The cost-per-kill calculation is becoming the most important number in defense procurement — and two contracts awarded this week make that case better than any policy document could.
Perennial Autonomy's $500 million JIATF-401 contract is the headline, but the number that actually matters is buried in Army Secretary Driscoll's congressional testimony: the Merops interceptor costs roughly $15,000 per unit, while the Iranian Shahed it's designed to kill runs between $30,000 and $50,000. That's not a capability story — it's an economics story. The Pentagon is finally buying attrition math that works in America's favor.
Perennial's trajectory is worth pausing on. Originally launched by former Google CEO Eric Schmidt as Project Eagle, it developed the Merops for Ukrainian forces countering Russian Shaheds. The U.S. military is now deploying the same interceptors against Iran's variants. That's a real-world operational feedback loop compressed into roughly two years — the kind of iteration cycle that legacy primes simply cannot match.
The Shield AI selection adds a different dimension. The Pentagon tapped Shield AI to integrate its Hivemind autonomy software onto LUCAS — the one-way attack drone reverse-engineered from an Iranian Shahed 136 — with a swarm demonstration planned for this fall. A single operator retaining strike authority while Hivemind coordinates autonomous maneuvering across multiple platforms isn't science fiction anymore. It's a pilot program with a demo date.
What connects these two awards is the same underlying logic: the Pentagon is no longer buying platforms. It's buying cost structures and software architectures. LUCAS carries a roughly $35,000 price tag and can be swarmed by a single operator. Merops intercepts threats that cost more to build than the interceptor itself. Both bets only make sense if you're planning for volume — which is exactly what the FY27 DAWG budget request of $54.6 billion signals.
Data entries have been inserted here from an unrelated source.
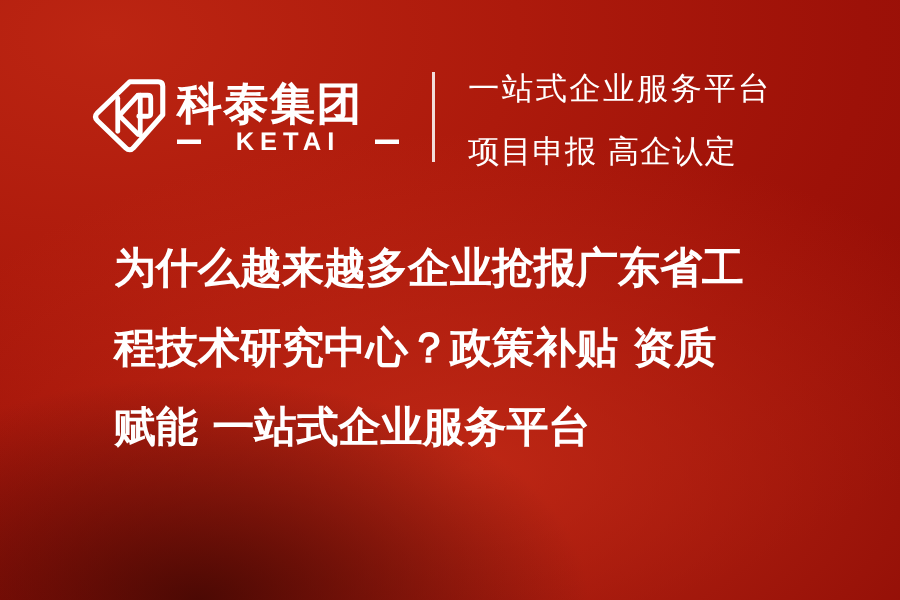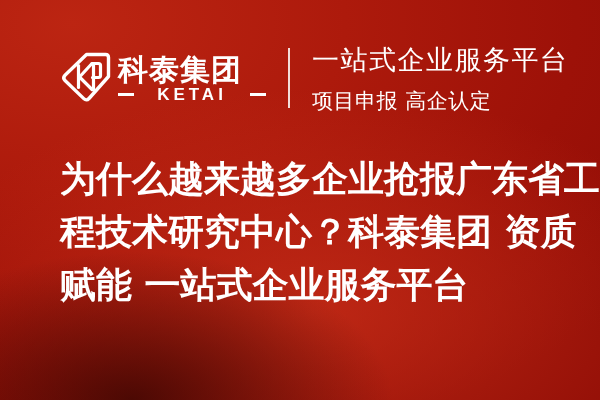"一站式企业服务平台" #slogan-main { font-size: 27px -> 21px }
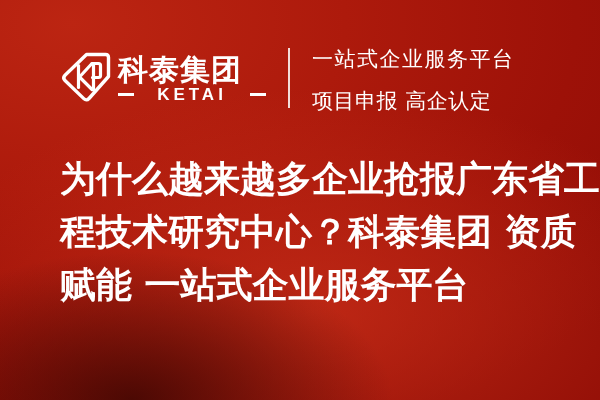"为什么越来越多企业抢报广东省工" .headline-line { font-size: 36px -> 28px; margin-left: none -> 16px }
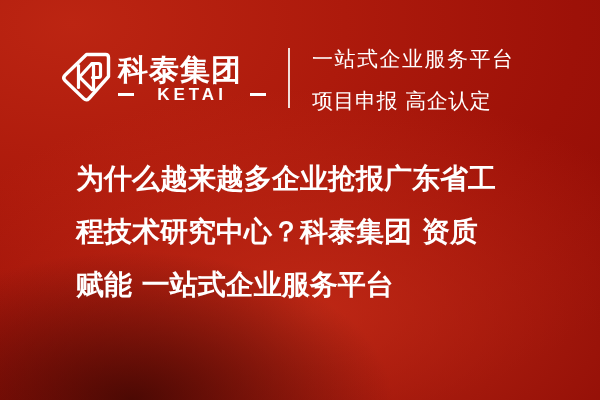"程技术研究中心？科泰集团 资质" div.headline-line { text: 科泰集团 -> 政策补贴 }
Meanwhile, Mach Industries' $50 million acquisition of solid rocket motor startup Exquadrum is the supply chain move that makes all of this possible at scale. The domestic SRM market is effectively controlled by two large primes, with lead times stretching years. Mach isn't just solving its own bottleneck — it's positioning Mach Energetics as infrastructure for the broader defense tech ecosystem. That's the kind of vertical integration bet that looks obvious in retrospect and contrarian at the time.
The pattern across all three developments is the same: the Pentagon is rewarding companies that solve the production problem, not just the capability problem. A drone that works brilliantly but can't be manufactured at volume is a prototype. The contracts going out right now are for the companies that figured out the difference.